Vision behind branding Kenya's parks
SUNDAY MAGAZINE | By Peter Muiruri | October 17th 2021
Last week, Tourism and Wildlife Cabinet Secretary Najib Balala officiated over the elephant-naming ceremony at the Amboseli National Park. The exercise is meant to draw attention to the country’s conservation success. Balala was also quoted to have said that for Sh2 million, you can have personal branding rights to a hyena.
While animals in the country revel in the branding, not many people know that Kenya’s wildlife protected areas, especially the national and marine parks have also been branded. These parks are treated like any other business product that needs proper packaging to appeal to customers. Here are some key parks and the vision behind the branding.
Nairobi National Park: Nairobi National Park was gazetted on December 16, 1946, by the then Governor, Sir Phillip Mitchell. Even before the arrival of Europeans, wild animals roamed unhindered over much of the area where the city currently stands. However, the arrival of the “Lunatic Express” opened the way for more human settlements and thus restricted animal movement. Interestingly, the White administrators were not keen on hiving off a portion of the fledgling city for wildlife conservation. It took some budding conservationists such as Mervyn Cowie (who once wrote a scathing article asking the government to kill off all wildlife in East Africa and convert those areas to farmlands) to force the government into action.
Lake Nakuru National Park: The park gained global recognition due to the pink flamingoes that prompted American author Roger Peterson to term it as “the world’s greatest ornithological spectacle.” Unfortunately, loss of salinity due to rising lake waters has made the birds flee in search of the blue-green algae, their main diet. Situated about 140 kilometres from Nairobi, the park, gazetted in 1968 was the first one to have birds as its primary attraction.
Amboseli National Park: The park is situated on the plains overlooking one of the world’s most recognisable landmarks, Mount Kilimanjaro though it is common knowledge that the mountain from which the park is so famous is actually in Tanzania. The jury is still out there as to whether Queen Victoria gave the mountain to the German Kaiser as a birthday present. Amboseli is known for its tranquil beauty and easy access to elephants. The jumbos have been immortalised by Cynthia Moss through her book Elephant Memories, a study of individual elephants and family groups.
Tsavo West National Park:In 1898 the “Lunatic Express” approached mile 121 at the Tsavo River where a pair of lions that earned the tag “man-eaters of Tsavo” began mauling the Indian workers as the rest threatened to abandon the railway project. Apart from the usual wildlife species, other attractions here include Mzima Springs that gushes over 50 million gallons of water daily and is the primary source of drinking water for Mombasa City.

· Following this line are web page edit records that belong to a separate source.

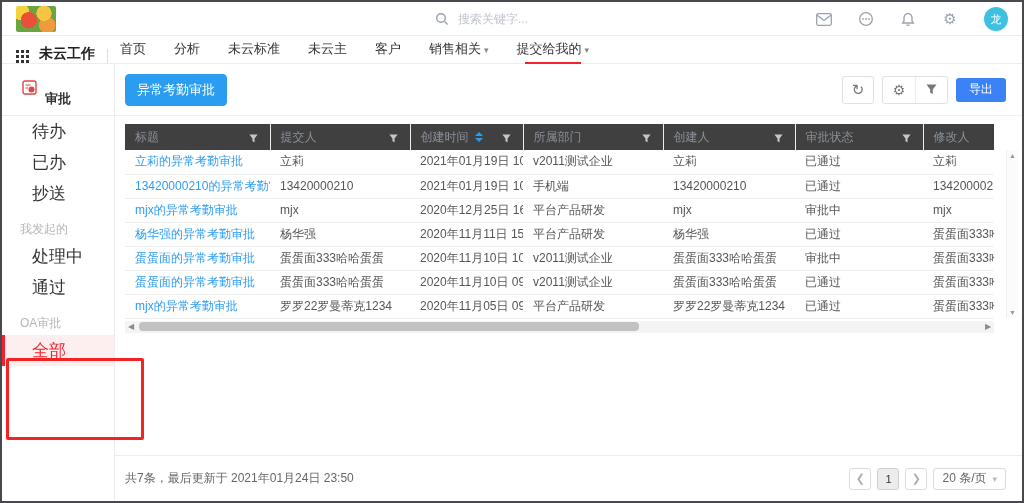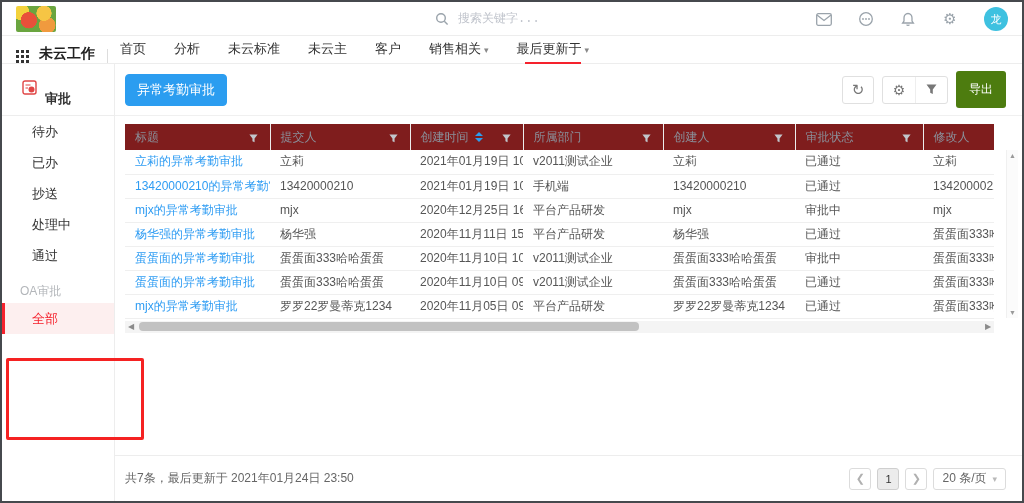--- a/index.html
+++ b/index.html
@@ -20,7 +20,7 @@
   .search { position:absolute; left:432px; top:0; height:34px; display:flex;
             align-items:center; gap:8px; }
   .search input { border:0; outline:0; font-size:12px; color:#555; width:150px;
-                  font-family:Liberation Mono, monospace; background:transparent; }
+                  font-family:Liberation Sans, sans-serif; background:transparent; }
   .search input::placeholder { color:#c0c4cc; }
   .top-icons { position:absolute; right:14px; top:0; height:34px; display:flex;
                align-items:center; gap:26px; }

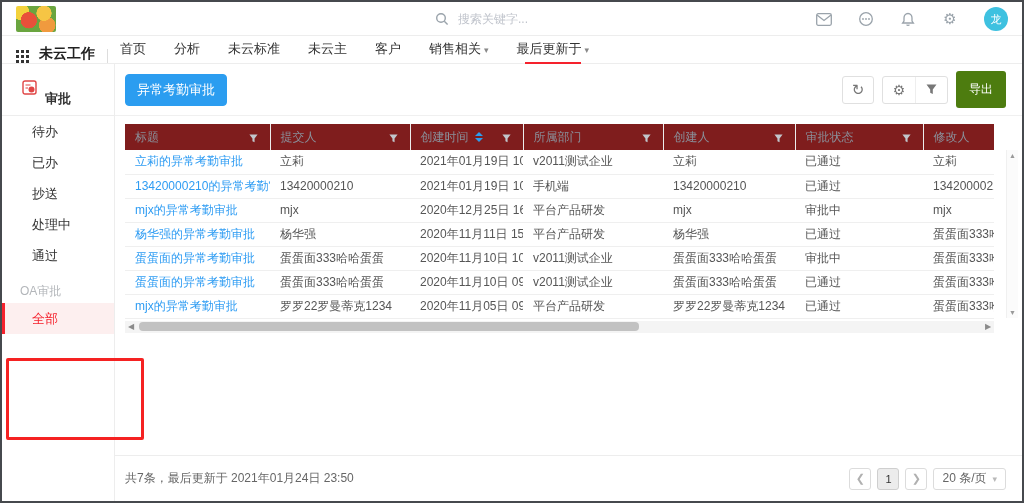--- a/index.html
+++ b/index.html
@@ -175,7 +175,7 @@
     <span class="nav-item">未云主</span>
     <span class="nav-item">客户</span>
     <span class="nav-item"><span>销售相关</span><span class="caret">▾</span></span>
-    <span class="nav-item active"><span>最后更新于</span><span class="caret">▾</span></span>
+    <span class="nav-item active"><span>提交给我的</span><span class="caret">▾</span></span>
   </div>
 
   <div class="content">

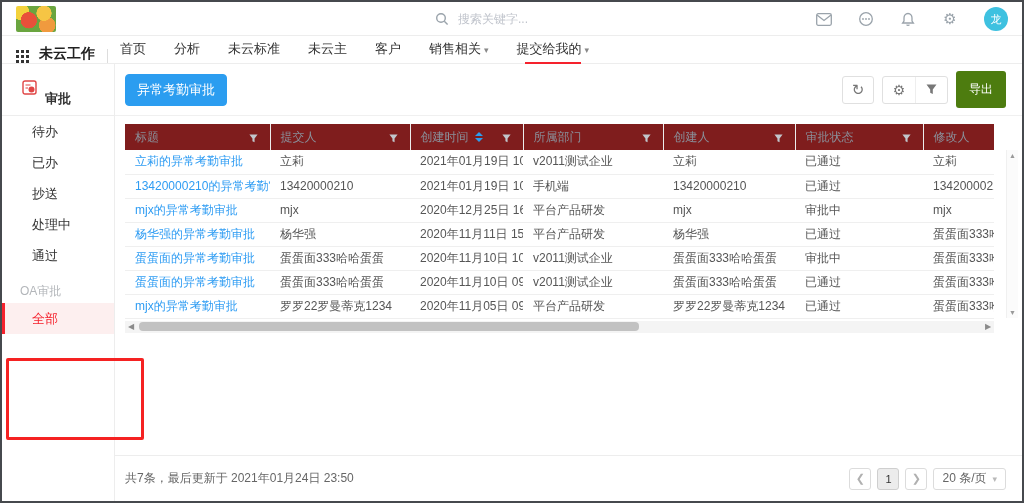--- a/index.html
+++ b/index.html
@@ -69,7 +69,7 @@
   .tool-group .seg { width:32px; height:100%; display:flex; align-items:center;
                      justify-content:center; color:#777; font-size:14px; cursor:pointer; }
   .tool-group .seg + .seg { border-left:1px solid #eee; }
-  .export-btn { height:37px; padding:0 13px; background:#4d7c0f; color:#fff; font-size:12px;
+  .export-btn { height:24px; padding:0 13px; background:#3b82f6; color:#fff; font-size:12px;
                 border:0; border-radius:3px; display:flex; align-items:center; cursor:pointer; }
 
   

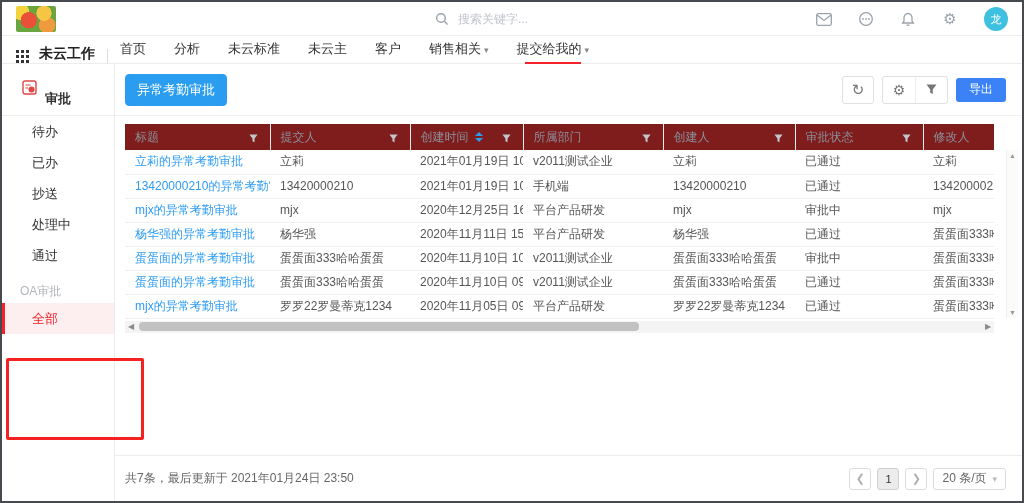--- a/index.html
+++ b/index.html
@@ -47,7 +47,7 @@
                padding-left:20px; border-bottom:1px solid #ededed; }
   .sb-title { font-size:13px; font-weight:bold; color:#333;margin-top:19px; }
   .sb-group-header { padding:13px 0 5px 18px; font-size:12px; color:#b3b6ba; line-height:14px; }
-  .sb-item { padding:8px 0 8px 30px; font-size:13px; color:#333; line-height:15px; cursor:pointer; }
+  .sb-item { padding:8px 0 8px 30px; font-size:17px; color:#333; line-height:15px; cursor:pointer; }
   .sb-item.active { color:#f5222d; background:#fdefef; border-left:3px solid #f5222d;
                     padding-left:27px; }
 

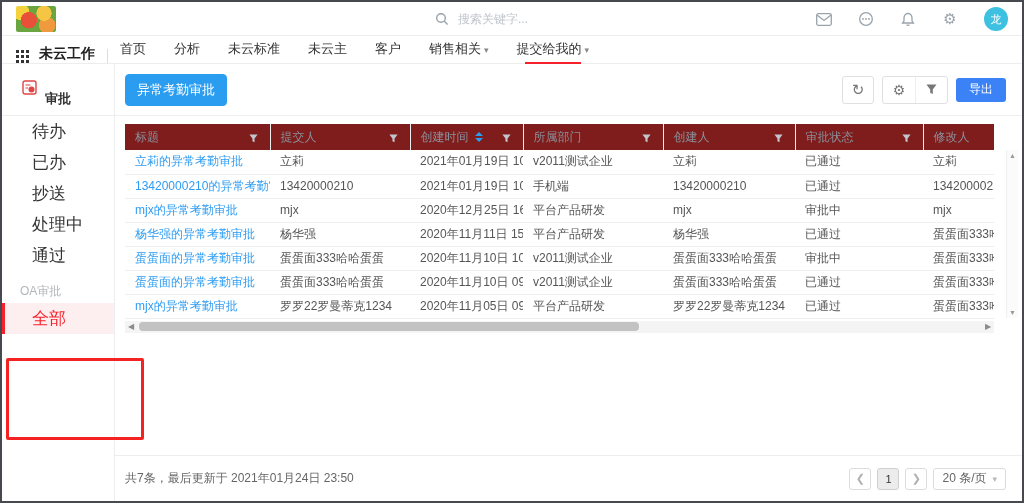--- a/index.html
+++ b/index.html
@@ -76,7 +76,7 @@
   .table-zone { padding:8px 16px 0 10px; }
   .table-wrap { position:relative; }
   table.grid { border-collapse:collapse; table-layout:fixed; width:869px; }
-  .grid th { background:#7f1d1d; height:26px; font-weight:normal; font-size:12px; color:#8a8f99;
+  .grid th { background:#404040; height:26px; font-weight:normal; font-size:12px; color:#8a8f99;
              text-align:left; padding-left:10px; position:relative; border-right:1px solid #ededed;
              white-space:nowrap; overflow:hidden; }
   .grid th:last-child { border-right:0; }

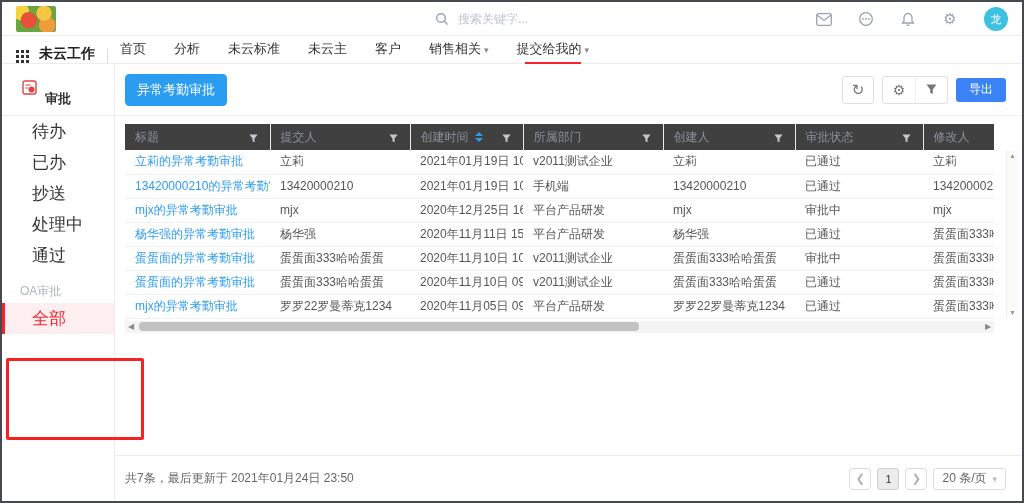--- a/index.html
+++ b/index.html
@@ -196,6 +196,7 @@
       <div class="sb-item">已办</div>
       <div class="sb-item">抄送</div>
 
+      <div class="sb-group-header">我发起的</div>
       <div class="sb-item">处理中</div>
       <div class="sb-item">通过</div>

Meru National Park: Though it may not be on your regular travel circuit, Meru, and its sister park, Kora, gained world recognition through Joy Adamson’s Born Free, a story of Elsa the lioness that was rehabilitated to the world. Meru is home to large herds of buffalo and elephants. It also supports the Grevy’s zebra that is only found in the parks north of the equator.
Aberdares National Park: I recently hiked the Aberdares and had no doubt as to the reasons behind the branding. It is beautiful. Besides the obvious attractions, Aberdares is the only park in Kenya with a royal history. It was while holidaying in the park in February 1952 that Princess Elizabeth Alexandra Mary learnt that her father, King George VI had died. She was crowned Queen Elizabeth II upon her return to England shortly thereafter. The park was also used by agents of Field Marshal Dedan Kimathi as a “post office” for dropping messages meant for other freedom fighters.
Marsabit National Park and Reserve:Did you know that 63-year-old Ahmed was the only elephant to have received 24-hour security surveillance through a presidential decree in the 1970s? The then President, Jomo Kenyatta gave the orders to show Kenya’s commitment to wildlife conservation at a time when poaching was at an all-time high. Ahmed was a resident of Marsabit National Park, gazetted in 1962.